This phrase drives me crazy.
“Real women don’t…”
It’s the limiting nature of it- and the implication that we need to define “real.”
This has been on my mind since I was in a meeting with a couple other women fly anglers earlier today, and we were talking about how different we can be. Women are wildly different and fascinating creatures. 🙂 We can’t be limited by statements like that!
We currently live in a world of memes, where everyone can go to a website, toss text on top of a photo, and you can share it with the world.
“Real women don’t work.”
“Real women don’t stay at home.”
“Real women don’t use formula.”
I’m thinking specifically of a time when I heard someone say, “Real women don’t fish in a bikini.”
Trust me- there’s a bikini bottom under there (I was fishing with my friend, Chris, who took the photo, so I wasn’t naked!). I don’t know about you, but I’m not a virtual woman. I exist.
Technically, they didn’t say it- they typed it, and I didn’t hear it- I read it. It was online, in a forum for women anglers. Written by another woman angler.
Being online didn’t make it any easier for me to “hear,” but I’m sure it made it easier for them to “say.”
I’ve had a couple gigs where I’ve been paid to talk about/work with/give presentations on being a woman in fly fishing. I embrace my girly-girl nature, because I don’t feel any need to hide it. I am who I am! 🙂
I wonder if the woman who typed that statement realized that there are plenty of women who are anglers who are wearing bikinis. I caught a fish. I wore a bikini. What’s the big deal? Why the need to tear me (and others) down? Is that even the intent of the statement? I have a hunch that it was meant to empower the women who fish but DON’T wear a bikini while they’re out there. In that case, we need to find a new way to bond as a group.
The more I think about it, and the more I look at this draft before I click ‘publish,’ the more I’m convinced that we have all had an experience like this, with a different word.
Real _______ don’t_______.
One example was from the start line of a marathon. I can’t remember which one it was for sure- probably my fourth or fifth (I’ve done nine, as of now). I had my headphones on, but my music wasn’t playing- I was waiting to hear the national anthem play. I typically run in tank tops, Mizunos, my Garmin, and a running skirt. Here’s an example of one of my skirts, taken by one of Brian’s BFFs, Lem.
(And yes, Brian was very excited to be finishing this race!)
There were two women standing behind me, and we were all nervously shuffling and keeping warm, as it was a chilly, early race morning. I heard them comment to one another on my pink skirt… “Real runners don’t wear skirts.”
Were they kidding me? How many marathons would I need to run before I became a “real” runner?
The worst part about me overhearing their honest judgement of me was the doubt that I felt. They didn’t know I could hear them, so they told me exactly what they thought about my outfit. I don’t look like your typical distance runner, and I let their opinion of my outfit change the way I felt about myself in that race.
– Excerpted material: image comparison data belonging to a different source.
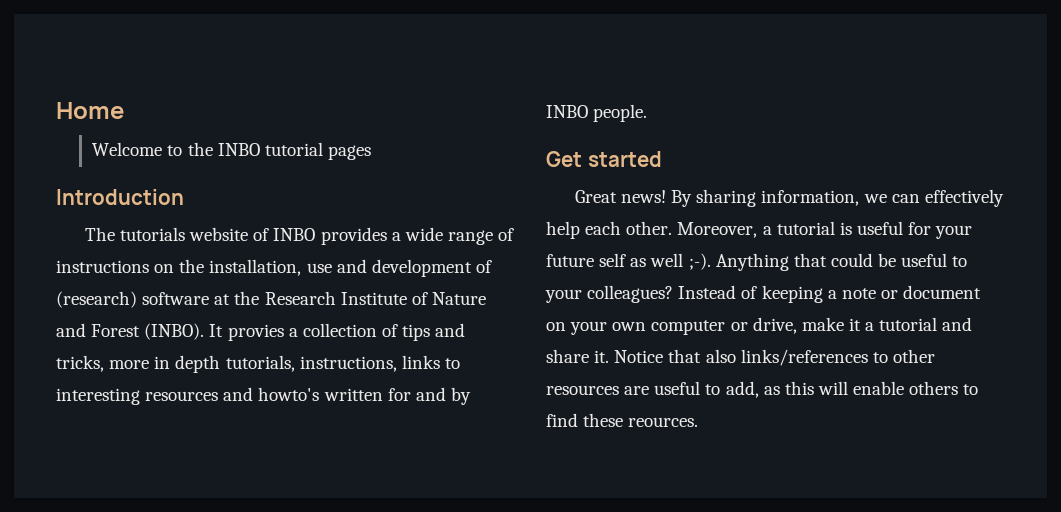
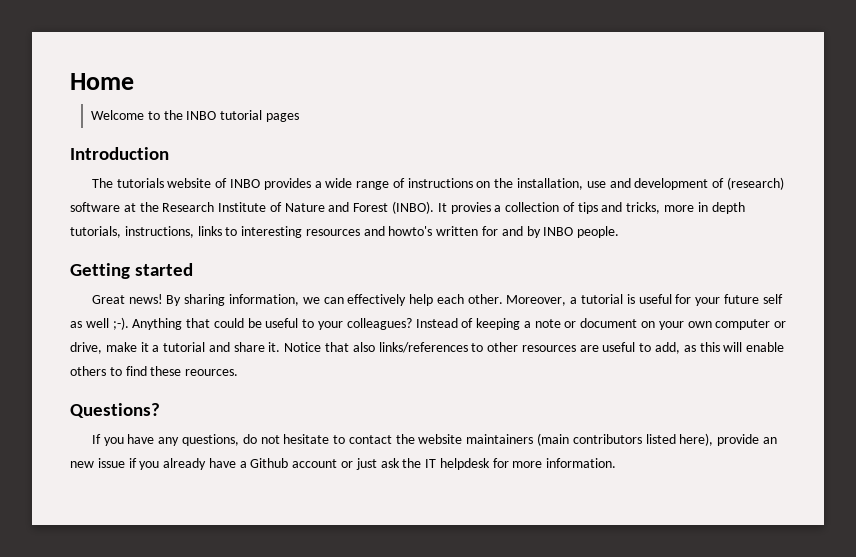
- Get started
+ Getting started
+ Questions?
+ If you have any questions, do not hesitate to contact the website maintainers (main contributors listed here), provide an new issue if you already have a Github account or just ask the IT helpdesk for more information.

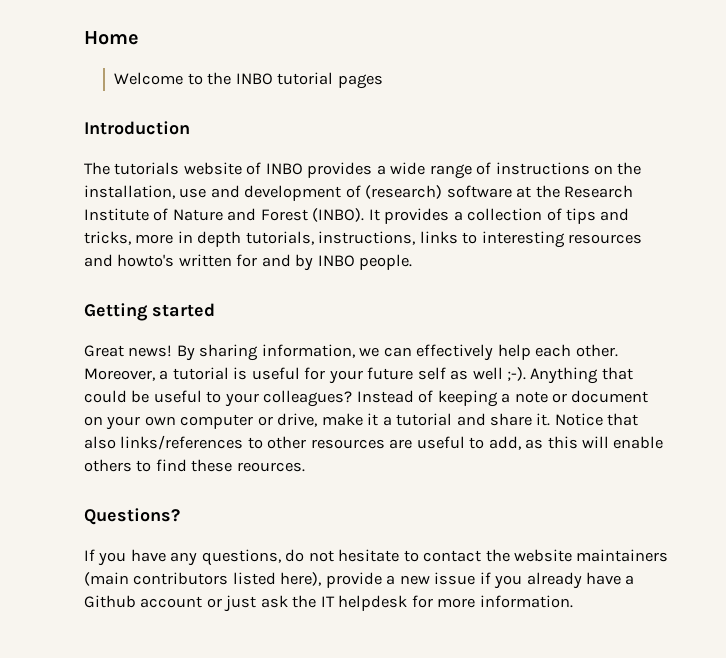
- It provies a collection of tips and tricks, more in depth tutorials, instructions, links to interesting resources and howto's written for and by INBO people.
+ It provides a collection of tips and tricks, more in depth tutorials, instructions, links to interesting resources and howto's written for and by INBO people.
- If you have any questions, do not hesitate to contact the website maintainers (main contributors listed here), provide an new issue if you already have a Github account or just ask the IT helpdesk for more information.
+ If you have any questions, do not hesitate to contact the website maintainers (main contributors listed here), provide a new issue if you already have a Github account or just ask the IT helpdesk for more information.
It took me five miles to shake off that negativity!
These examples of women judging other women are just a couple, among many.
Women: please stop tearing each other down! We need to build our community. I’d love to see us lifting each other up.
If there’s anything that I’ve learned in my time as an entrepreneur and adventurer, it’s that you can’t let negative and judgmental statements get you down. Figure out what it is that you want, make a good plan, dedicate yourself, then… you do you!